WORK REQUEST → Make an exact copy of the data below, leaving out every picture.

Before-and-after change data:

----

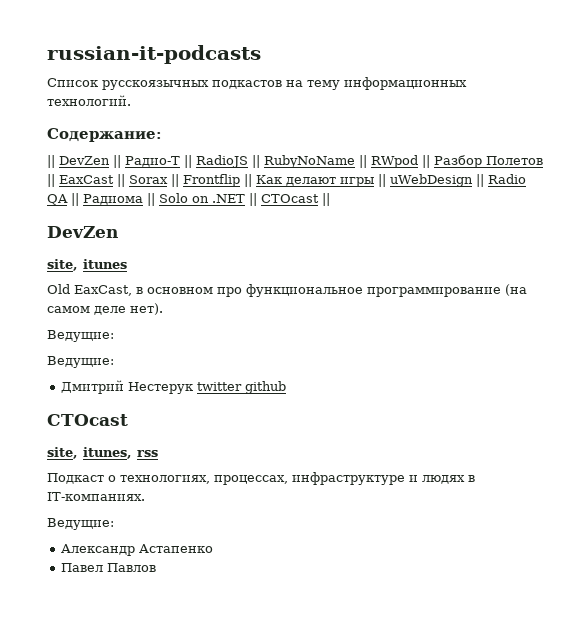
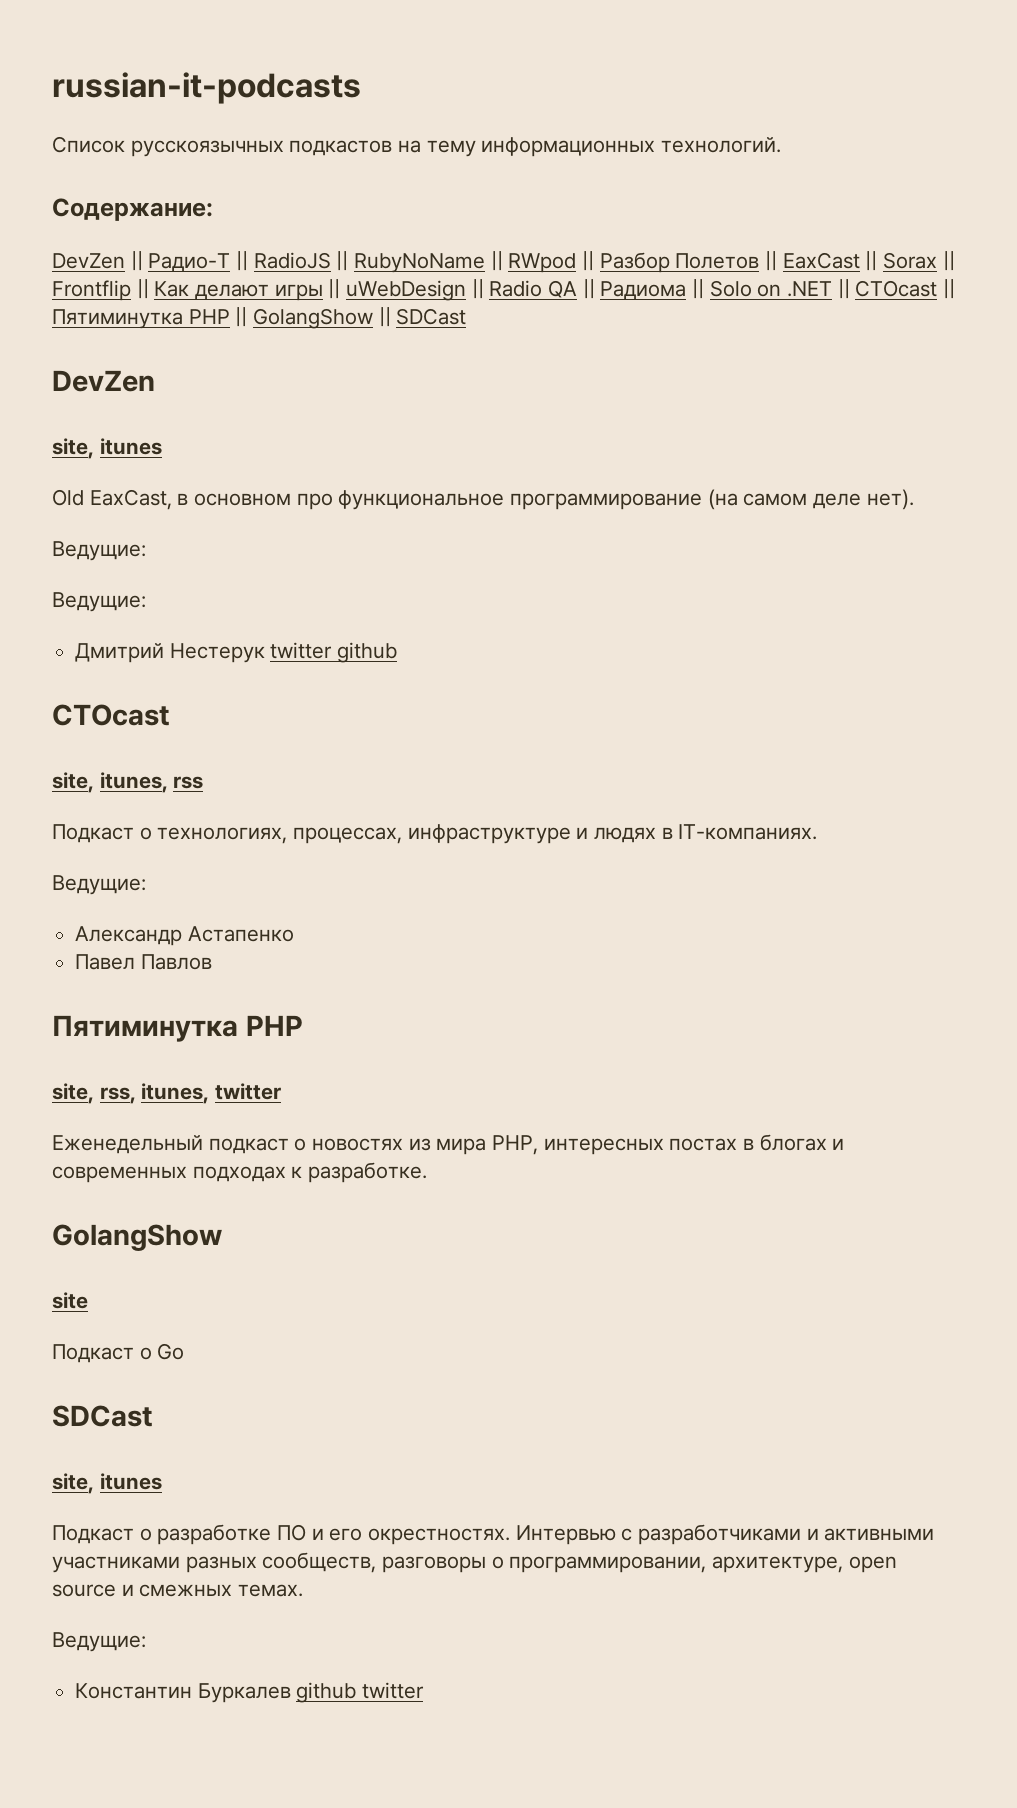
- || DevZen || Радио-Т || RadioJS || RubyNoName || RWpod || Разбор Полетов || EaxCast || Sorax || Frontflip || Как делают игры || uWebDesign || Radio QA || Радиома || Solo on .NET || CTOcast ||
+ DevZen || Радио-Т || RadioJS || RubyNoName || RWpod || Разбор Полетов || EaxCast || Sorax || Frontflip || Как делают игры || uWebDesign || Radio QA || Радиома || Solo on .NET || CTOcast || Пятиминутка PHP || GolangShow || SDCast
  Павел Павлов
+ Пятиминутка PHP
+ site, rss, itunes, twitter
+ Еженедельный подкаст о новостях из мира PHP, интересных постах в блогах и современных подходах к разработке.
+ GolangShow
+ site
+ Подкаст о Go
+ SDCast
+ site, itunes
+ Подкаст о разработке ПО и его окрестностях. Интервью с разработчиками и активными участниками разных сообществ, разговоры о программировании, архитектуре, open source и смежных темах.
+ Ведущие:
+ Константин Буркалев github twitter

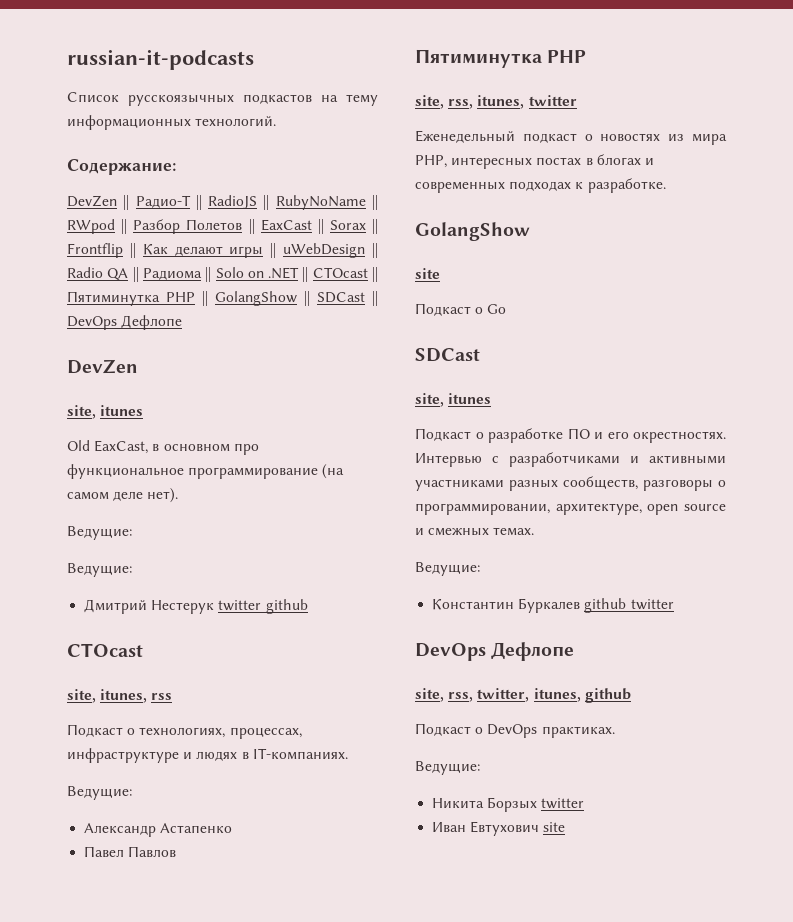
- DevZen || Радио-Т || RadioJS || RubyNoName || RWpod || Разбор Полетов || EaxCast || Sorax || Frontflip || Как делают игры || uWebDesign || Radio QA || Радиома || Solo on .NET || CTOcast || Пятиминутка PHP || GolangShow || SDCast
+ DevZen || Радио-Т || RadioJS || RubyNoName || RWpod || Разбор Полетов || EaxCast || Sorax || Frontflip || Как делают игры || uWebDesign || Radio QA || Радиома || Solo on .NET || CTOcast || Пятиминутка PHP || GolangShow || SDCast || DevOps Дефлопе
  Константин Буркалев github twitter
+ DevOps Дефлопе
+ site, rss, twitter, itunes, github
+ Подкаст о DevOps практиках.
+ Ведущие:
+ Никита Борзых twitter
+ Иван Евтухович site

----

SOLUTION BELOW →
- || DevZen || Радио-Т || RadioJS || RubyNoName || RWpod || Разбор Полетов || EaxCast || Sorax || Frontflip || Как делают игры || uWebDesign || Radio QA || Радиома || Solo on .NET || CTOcast ||
+ DevZen || Радио-Т || RadioJS || RubyNoName || RWpod || Разбор Полетов || EaxCast || Sorax || Frontflip || Как делают игры || uWebDesign || Radio QA || Радиома || Solo on .NET || CTOcast || Пятиминутка PHP || GolangShow || SDCast
  Павел Павлов
+ Пятиминутка PHP
+ site, rss, itunes, twitter
+ Еженедельный подкаст о новостях из мира PHP, интересных постах в блогах и современных подходах к разработке.
+ GolangShow
+ site
+ Подкаст о Go
+ SDCast
+ site, itunes
+ Подкаст о разработке ПО и его окрестностях. Интервью с разработчиками и активными участниками разных сообществ, разговоры о программировании, архитектуре, open source и смежных темах.
+ Ведущие:
+ Константин Буркалев github twitter

- DevZen || Радио-Т || RadioJS || RubyNoName || RWpod || Разбор Полетов || EaxCast || Sorax || Frontflip || Как делают игры || uWebDesign || Radio QA || Радиома || Solo on .NET || CTOcast || Пятиминутка PHP || GolangShow || SDCast
+ DevZen || Радио-Т || RadioJS || RubyNoName || RWpod || Разбор Полетов || EaxCast || Sorax || Frontflip || Как делают игры || uWebDesign || Radio QA || Радиома || Solo on .NET || CTOcast || Пятиминутка PHP || GolangShow || SDCast || DevOps Дефлопе
  Константин Буркалев github twitter
+ DevOps Дефлопе
+ site, rss, twitter, itunes, github
+ Подкаст о DevOps практиках.
+ Ведущие:
+ Никита Борзых twitter
+ Иван Евтухович site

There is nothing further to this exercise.